→ **Goal of the exercise**
Restate exactly, and only, the lines from the one with "- Ing. Miloslav Marčan" through the end of the data, with both of those end lines kept. Drop any pictures.
*** Data records ***
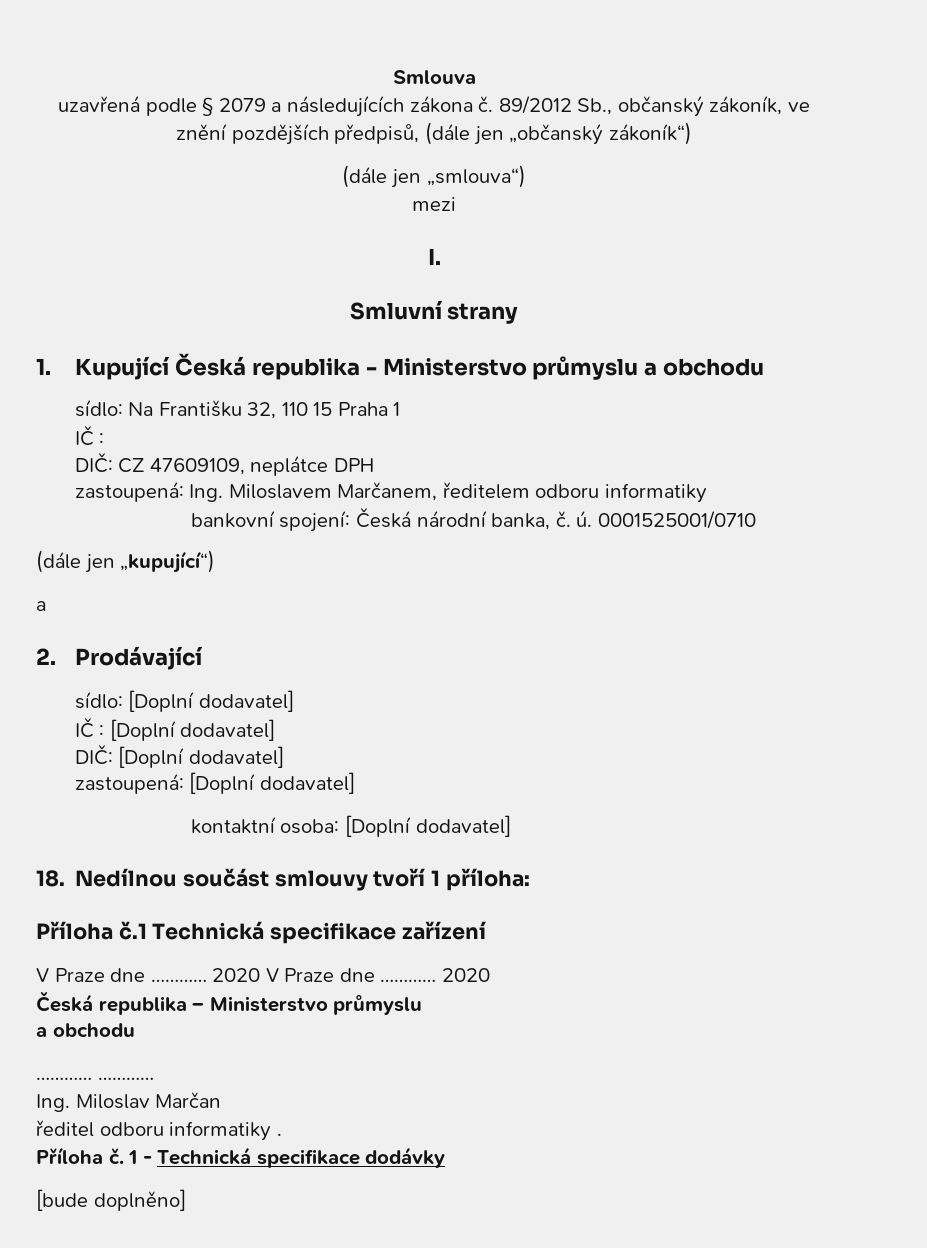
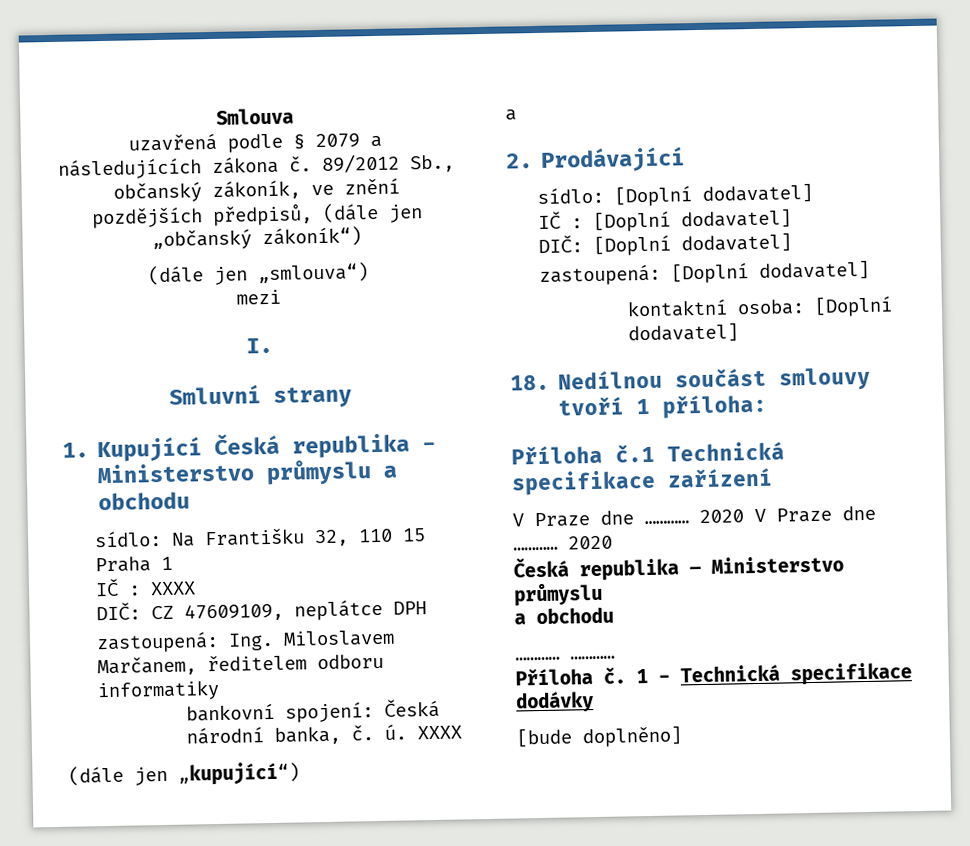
  sídlo: Na Františku 32, 110 15 Praha 1
- IČ :
+ IČ : XXXX
- bankovní spojení: Česká národní banka, č. ú. 0001525001/0710
+ bankovní spojení: Česká národní banka, č. ú. XXXX
- Ing. Miloslav Marčan
- ředitel odboru informatiky .

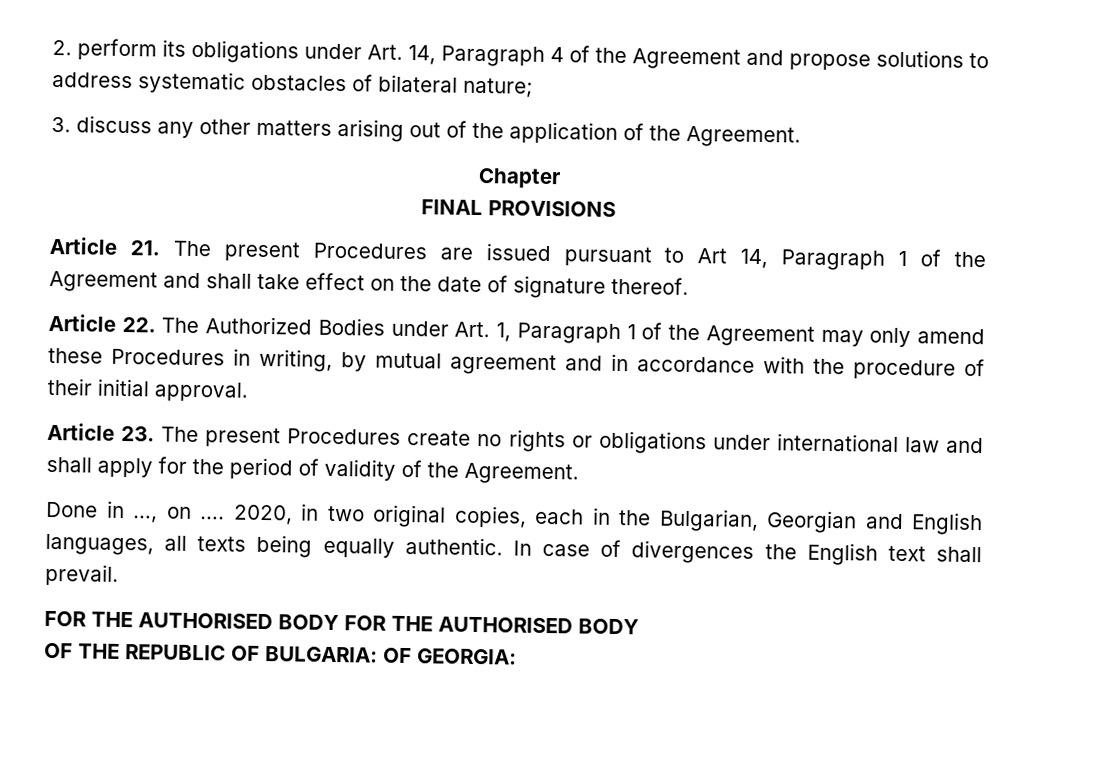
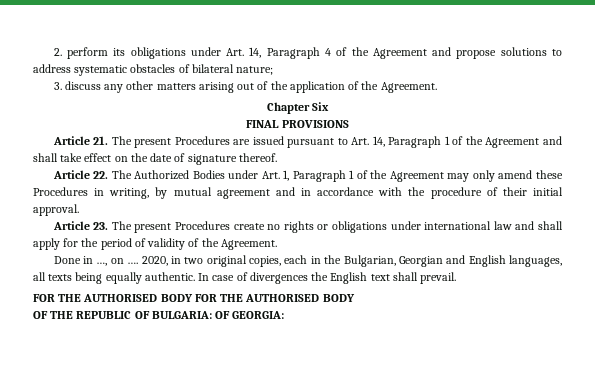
- Chapter
+ Chapter Six
- Article 21. The present Procedures are issued pursuant to Art 14, Paragraph 1 of the Agreement and shall take effect on the date of signature thereof.
+ Article 21. The present Procedures are issued pursuant to Art. 14, Paragraph 1 of the Agreement and shall take effect on the date of signature thereof.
*** End of Data records ***
→ **The answer**
- Ing. Miloslav Marčan
- ředitel odboru informatiky .

- Chapter
+ Chapter Six
- Article 21. The present Procedures are issued pursuant to Art 14, Paragraph 1 of the Agreement and shall take effect on the date of signature thereof.
+ Article 21. The present Procedures are issued pursuant to Art. 14, Paragraph 1 of the Agreement and shall take effect on the date of signature thereof.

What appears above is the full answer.